Sudah 25 tahun sejak reformasi, kita telah mengalami pasang surut dalam berdemokrasi. Tidak mengherankan, dikarenakan dalam negara yang mengklaim dirinya sebagai negara demokratis, sangat dimungkinkan demokrasinya mengalami degradasi atau regresi (Thomas Power, 2020).

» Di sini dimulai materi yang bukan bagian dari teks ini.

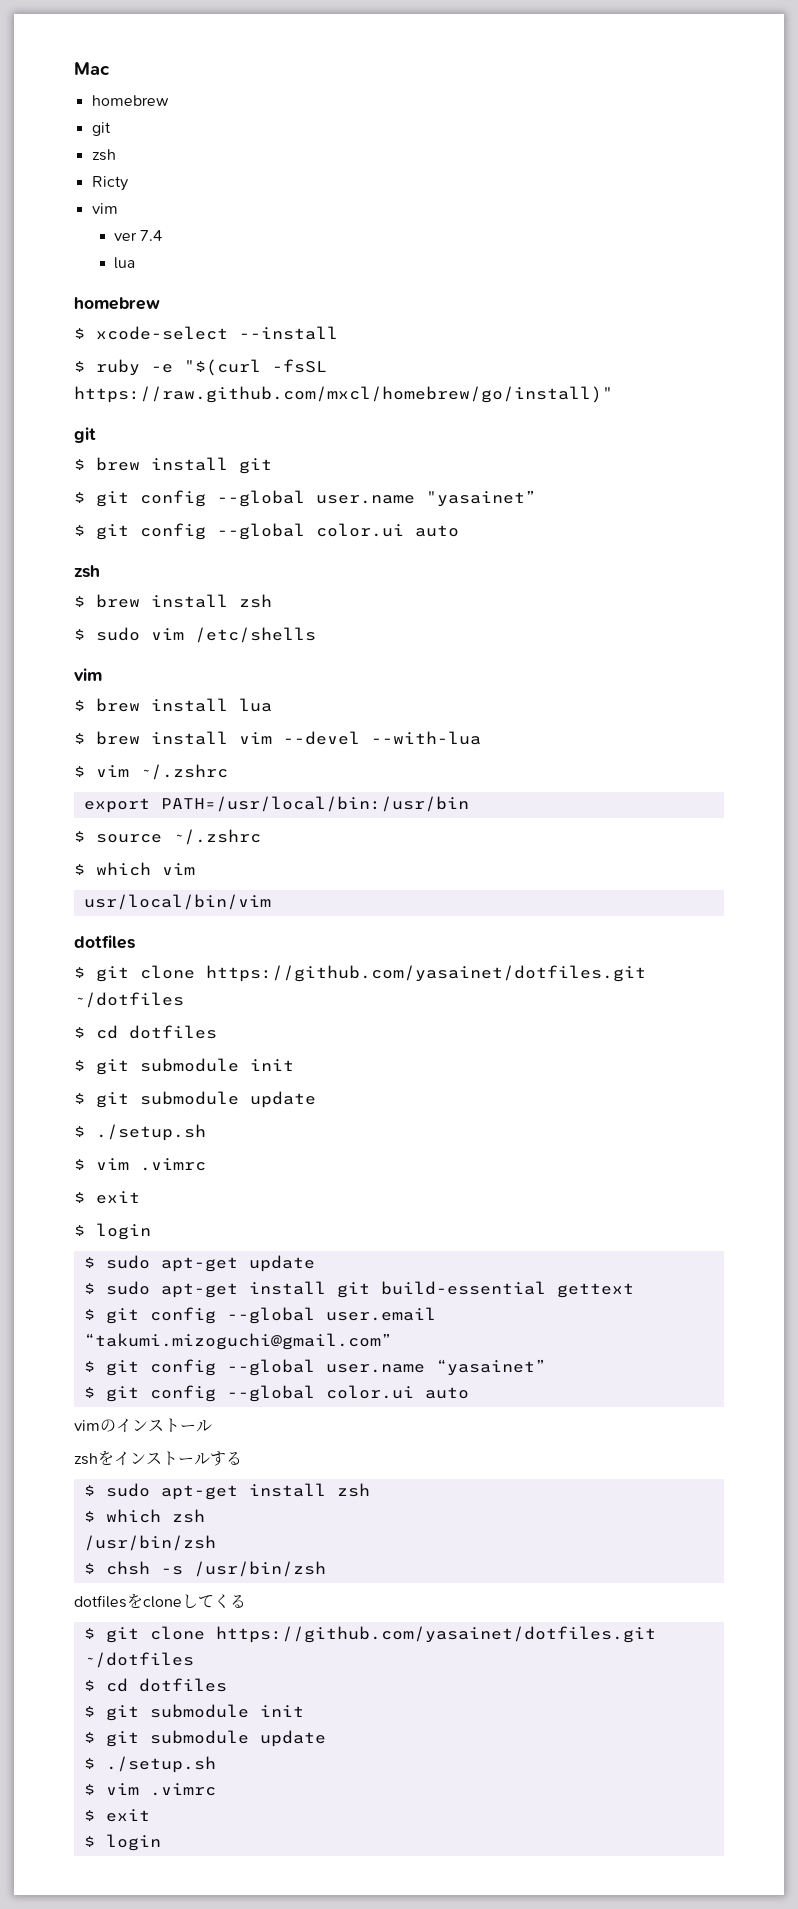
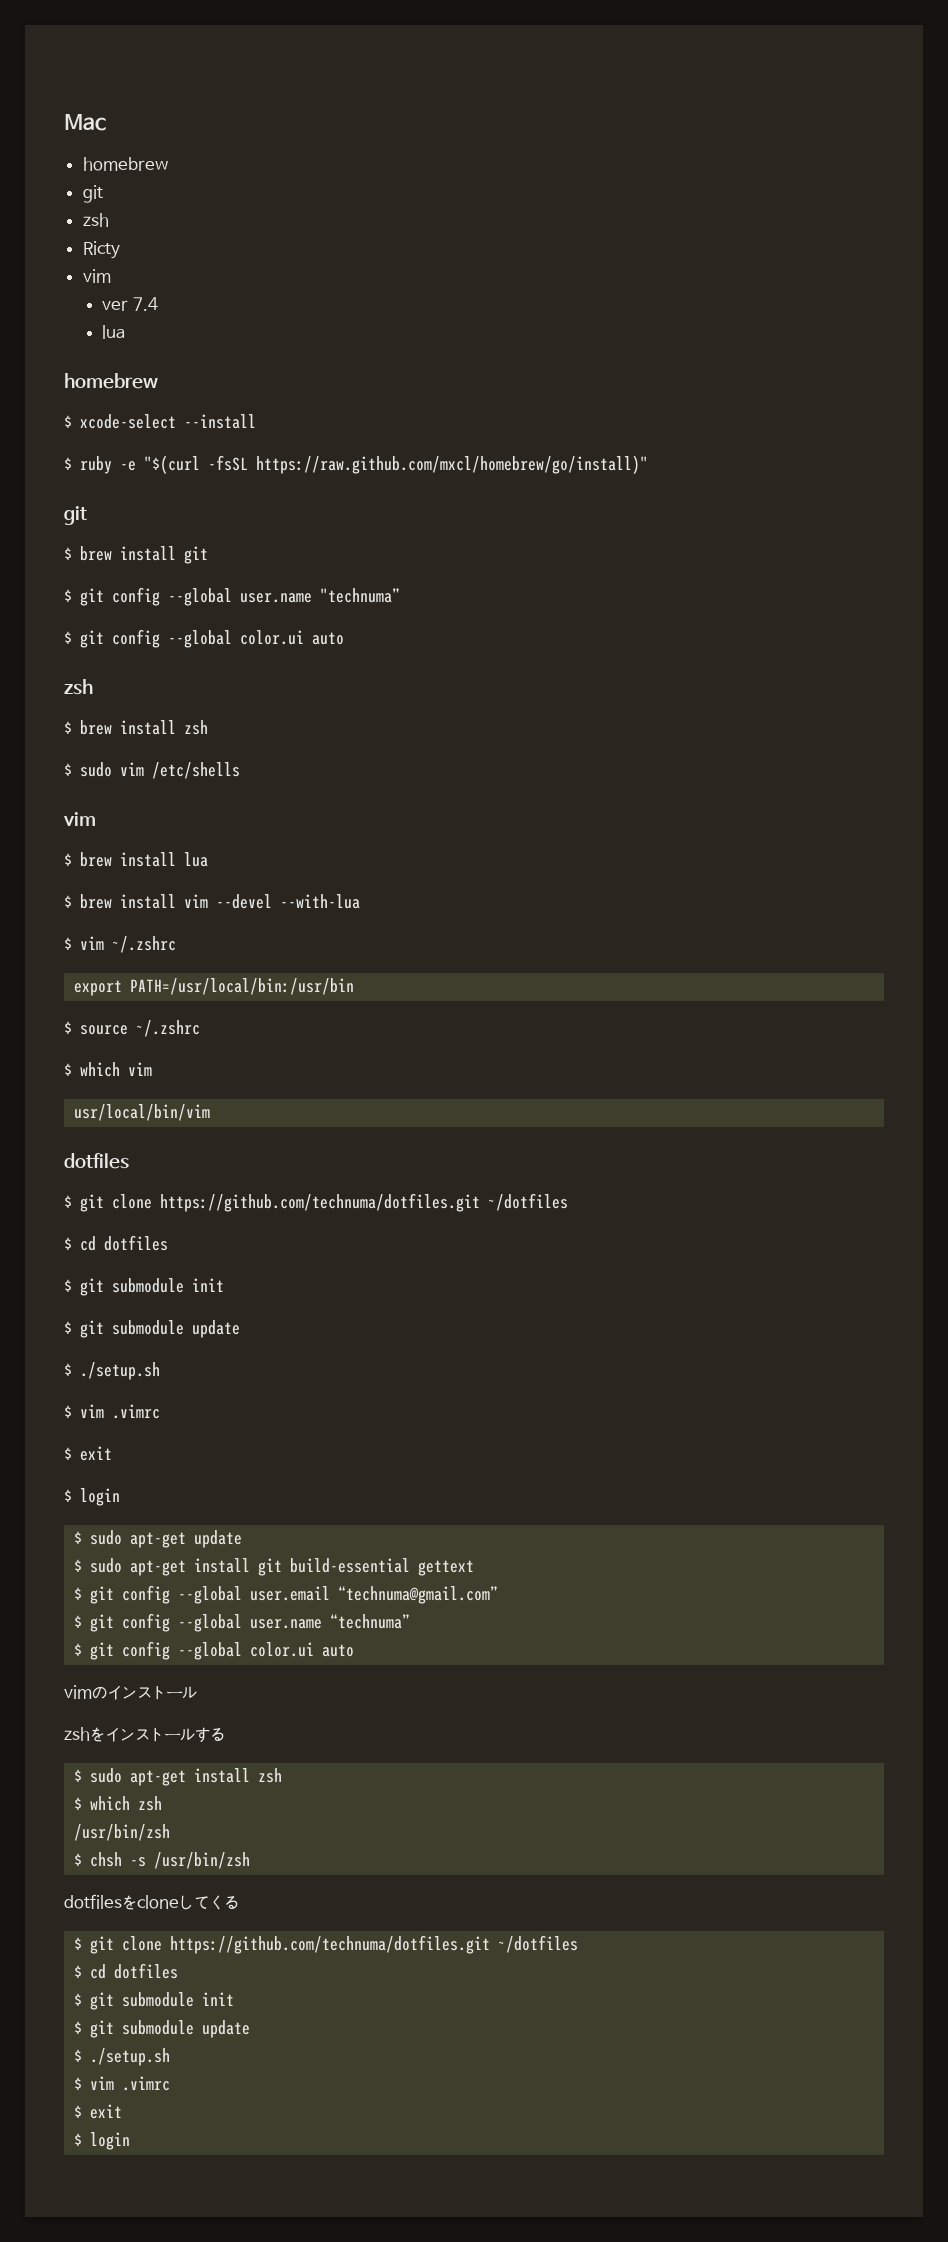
[426,490,536,507] "yasainet” -> [320,588,400,603] "technuma”
[206,965,646,982] https://github.com/yasainet/dotfiles.git -> [160,1193,480,1212] https://github.com/technuma/dotfiles.git
[83,1333,392,1350] [83,1359,546,1376] “takumi.mizoguchi@gmail.com” // $ git config --global user.name “yasainet” -> [338,1586,499,1604] [74,1613,411,1632] “technuma@gmail.com” // $ git config --global user.name “technuma”
[215,1626,656,1643] https://github.com/yasainet/dotfiles.git -> [170,1935,491,1954] https://github.com/technuma/dotfiles.git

Perjuangan dalam mempertahankan negara hukum dan demokrasi sejatinya bukan terletak pada implementasinya di warga negara biasa, melainkan implementasinya pada tingkat oligarki atau elite tertentu, yang merupakan aktor paling kuat dalam sistem. Membuat mereka tunduk pada hukum adalah perjuangan sulit yang harus dihadapi bangsa ini.
ADVERTISEMENT
Hal ini dikarenakan, aturan hukum yang sama, secara tidak langsung akan mengancam kekuasaan mereka yang di atas, sehingga mereka berpotensi kehilangan kekuasaan secara mutlak (Jeffrey Winters, 2021). Oligarki sendiri bukan merupakan bentuk pemerintahan, tetapi sebagai politik untuk mempertahankan kekayaan (Winters 2011, 2014). Bisa kita lihat, saat ini hampir di tiap pasangan calon presiden dan wakil presiden, terdapat oligarki yang melompati partai atau kandidat, dengan partainya sendiri maupun dengan pasangan calon yang diajukan.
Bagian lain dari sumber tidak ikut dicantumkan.